Controles a posteriori: son controles judiciales ejercidos por el tribunal general y por el tribunal de justicia. Efectivamente los Estados miembros pueden presentar un recurso de anulación contra la norma o decisión que infrinja la subsidiariedad. Este recurso como regla general se presenta por decisión del gobierno del Estado miembro.
Cuando se trata no obstante de infracciones al principio de subsidiariedad, del protocolo se desprende que este recurso de anulación también debería poderse presentar por decisión del parlamento nacional y no del gobierno. Sin embargo, el protocolo remite en último término a lo que diga el derecho de los Estados miembros y en muchos de estos Estados miembros, como España, el gobierno es el que tiene la decisión final. Es decir, en España, esto se regula por una ley, que es la ley 24/2009. Esta ley confiere el control preventivo a una comisión mixta formada por el mismo número de diputados y de senadores. Esta comisión mixta se puede dirigir al gobierno para que este presente un recurso de anulación, pero el gobierno no está obligado por la solicitud que le hace la comisión mixta.
En segundo lugar, este recurso de anulación también se puede presentar por particulares aceptados directamente. No obstante, el TJUE es algo restrictivo a la hora de reconocer legitimación a los particulares cuando se trata de un recurso frente a una norma.

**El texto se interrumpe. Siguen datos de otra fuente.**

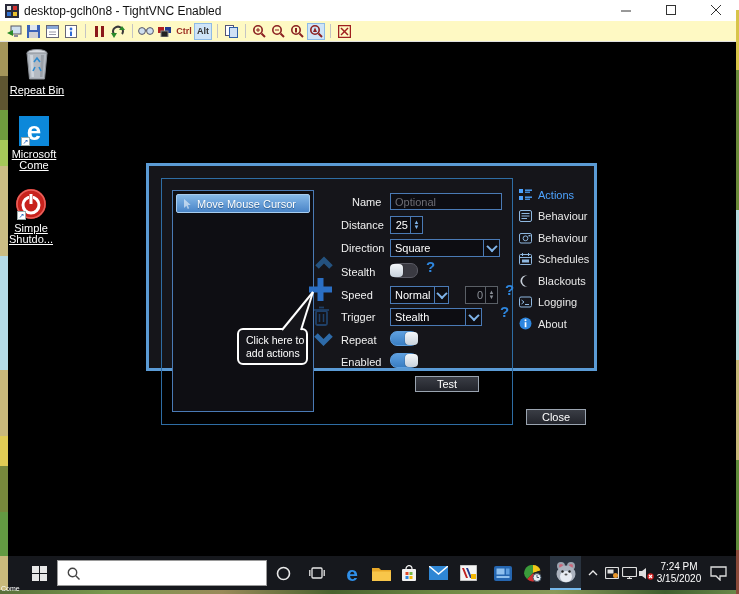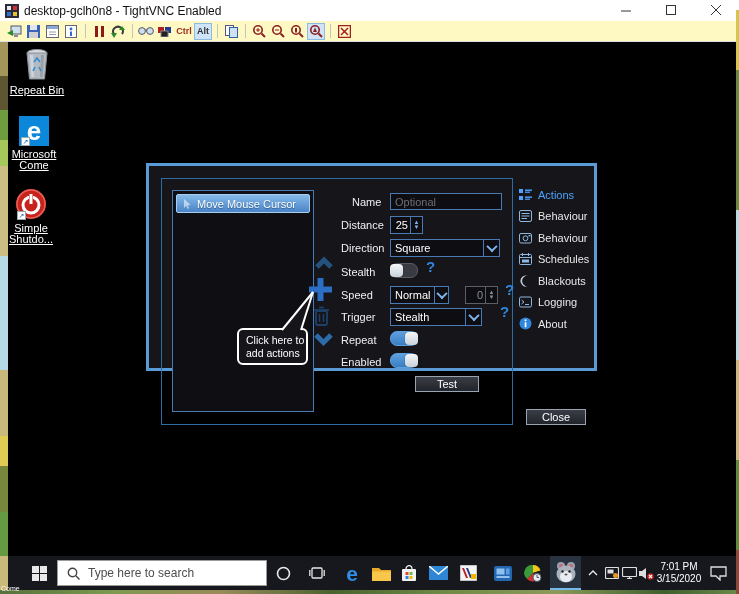--- a/index.html
+++ b/index.html
@@ -484,7 +484,6 @@
           <circle cx="5.5" cy="5.5" r="4.2" fill="none" stroke="#444" stroke-width="1.4"></circle>
           <line x1="8.8" y1="8.8" x2="12.5" y2="12.5" stroke="#444" stroke-width="1.4"></line>
         </svg>
-      <input placeholder="Type here to search" style="">
     </div>
     <div class="tbicon" style="left:260px">
       <svg width="15" height="15">

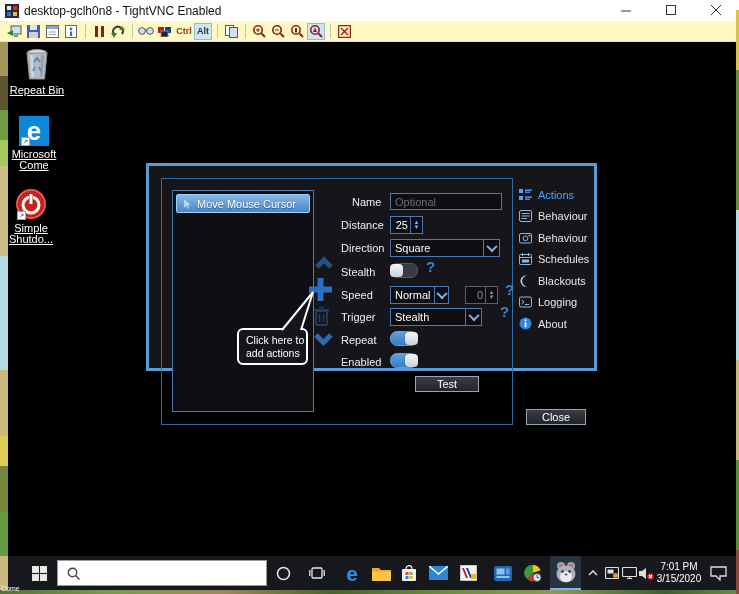--- a/index.html
+++ b/index.html
@@ -589,7 +589,7 @@
         </svg>
     </div>
     <div id="tb-clock">
-      <div>7:01 PM</div>
+      <div>7:24 PM</div>
       <div>3/15/2020</div>
     </div>
     <div class="tbicon" style="left:698px;width:24px">

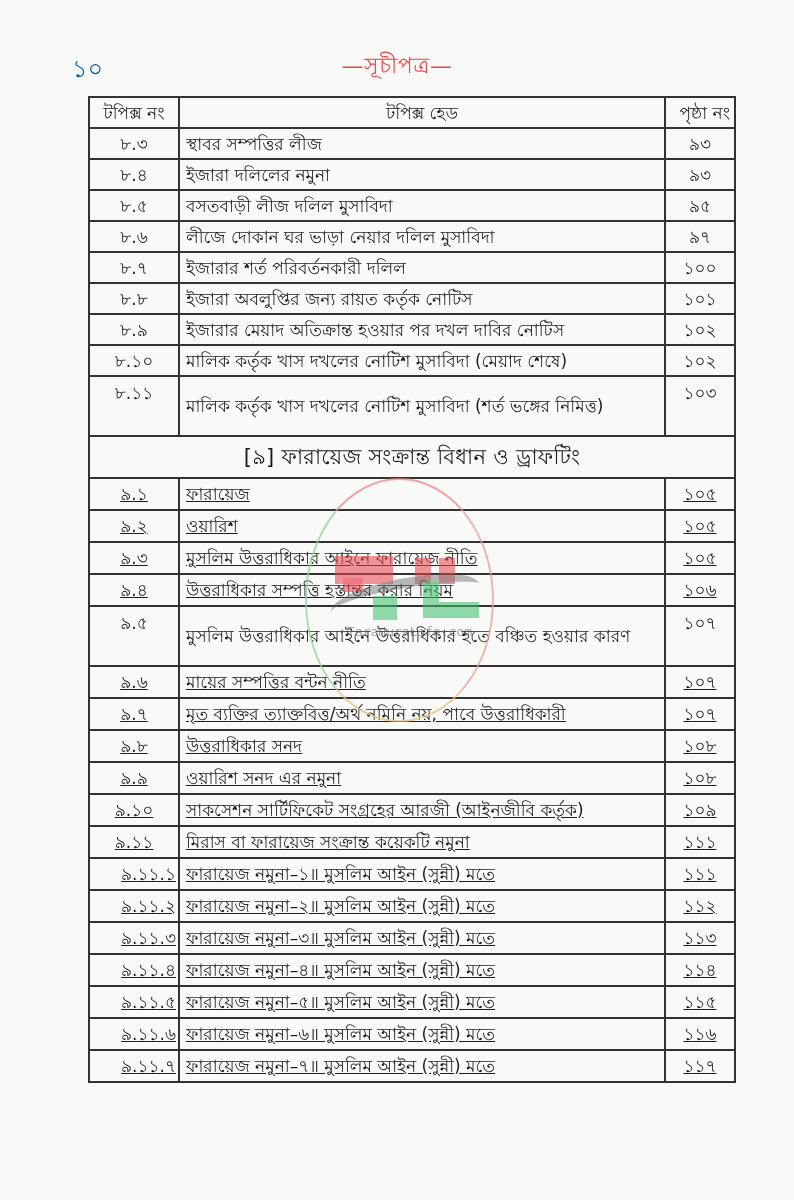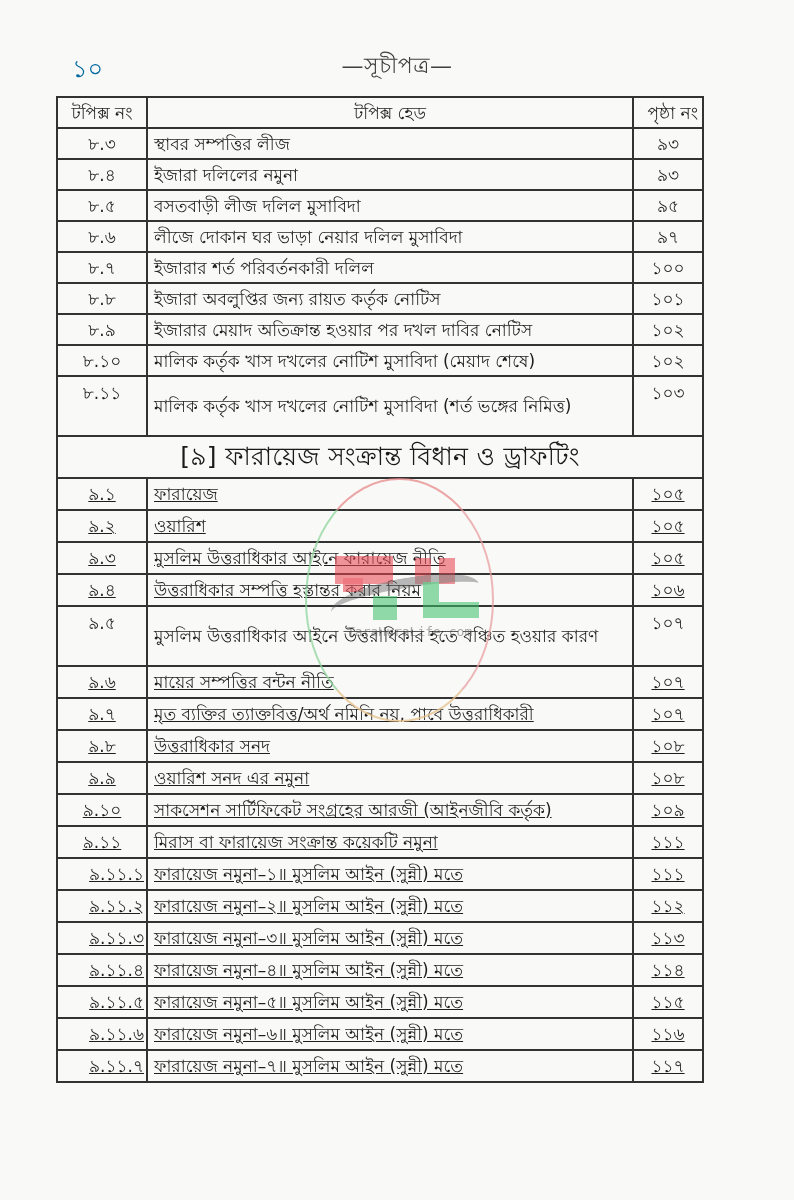--- a/index.html
+++ b/index.html
@@ -29,7 +29,7 @@
     top: 48px;
     text-align: center;
     font-size: 22px;
-    color: #404040;
+    color: #ef4444;
     letter-spacing: 0.5px;
   }
   table.toc {

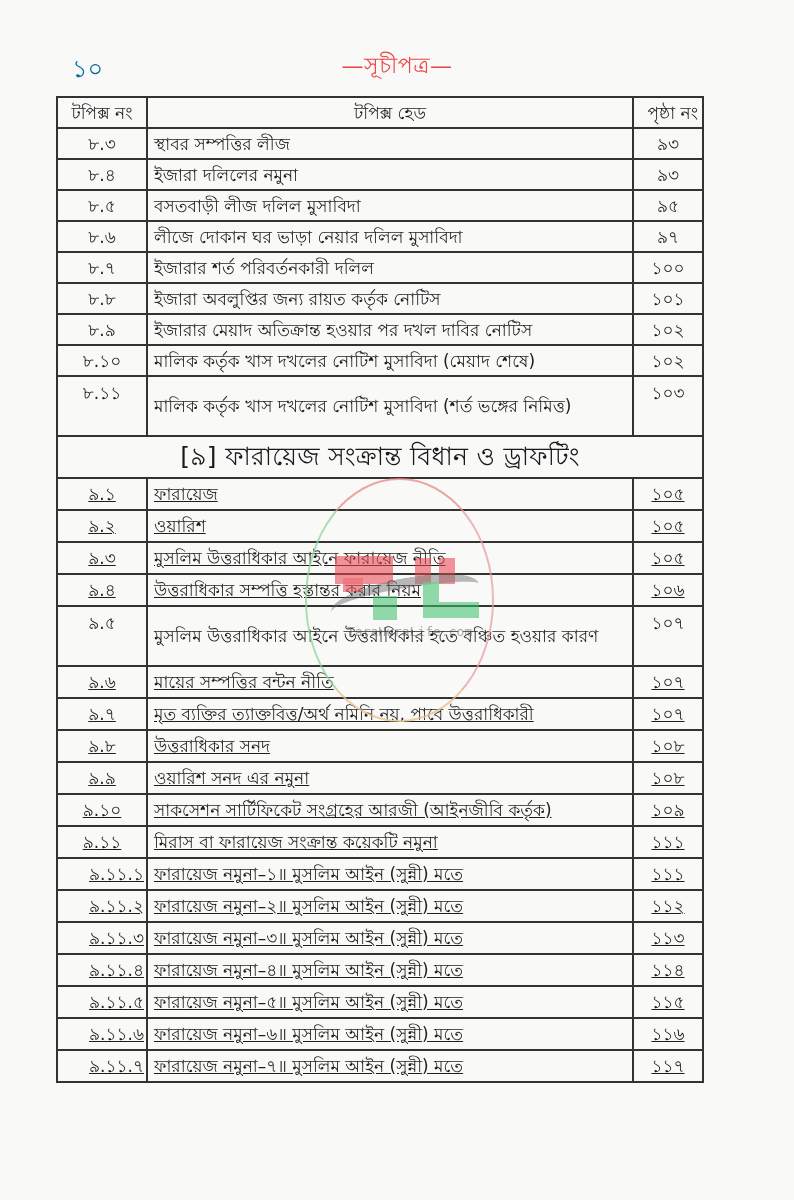--- a/index.html
+++ b/index.html
@@ -34,7 +34,7 @@
   }
   table.toc {
     position: absolute;
-    left: 56px;
+    left: 88px;
     top: 96px;
     width: 646px;
     border-collapse: collapse;

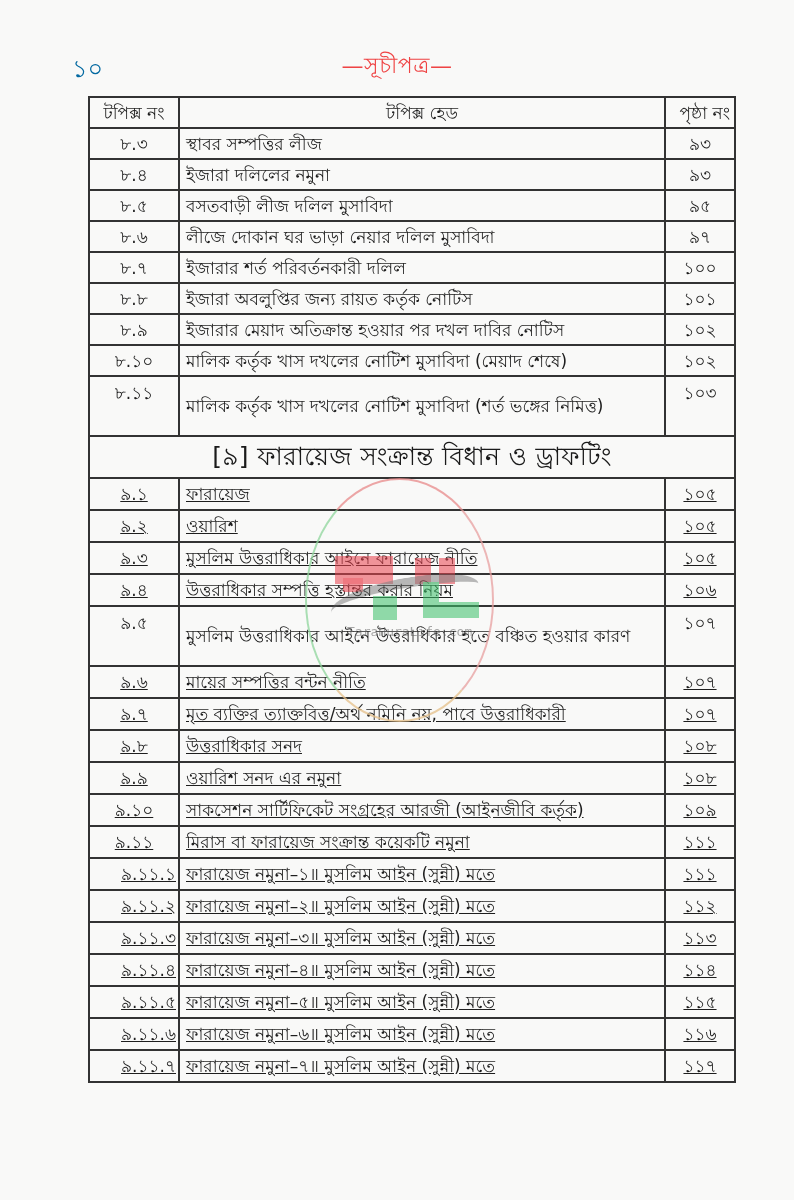--- a/index.html
+++ b/index.html
@@ -70,7 +70,7 @@
   tr.section td {
     height: 40px;
     text-align: center;
-    font-size: 25px;
+    font-size: 21px;
     letter-spacing: 0.3px;
     color: #1a1a1a;
   }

En tercer lugar, también tiene legitimación para presentar un recurso de anulación por infracción del principio de subsidiariedad el llamado Comité de las regiones. El comité de las regiones no es una institución de la UE propiamente, sino que tiene la categoría de órgano consultivo de representación de las regiones y entidades locales de los Estados miembros así como de los Estados que forman parte de un Estado federal. Este Comité de las regiones tiene muy restringida la legitimación ante el tribunal de justicia, pero, concretamente, si se trata de defender el principio de subsidiariedad, sí está legitimado.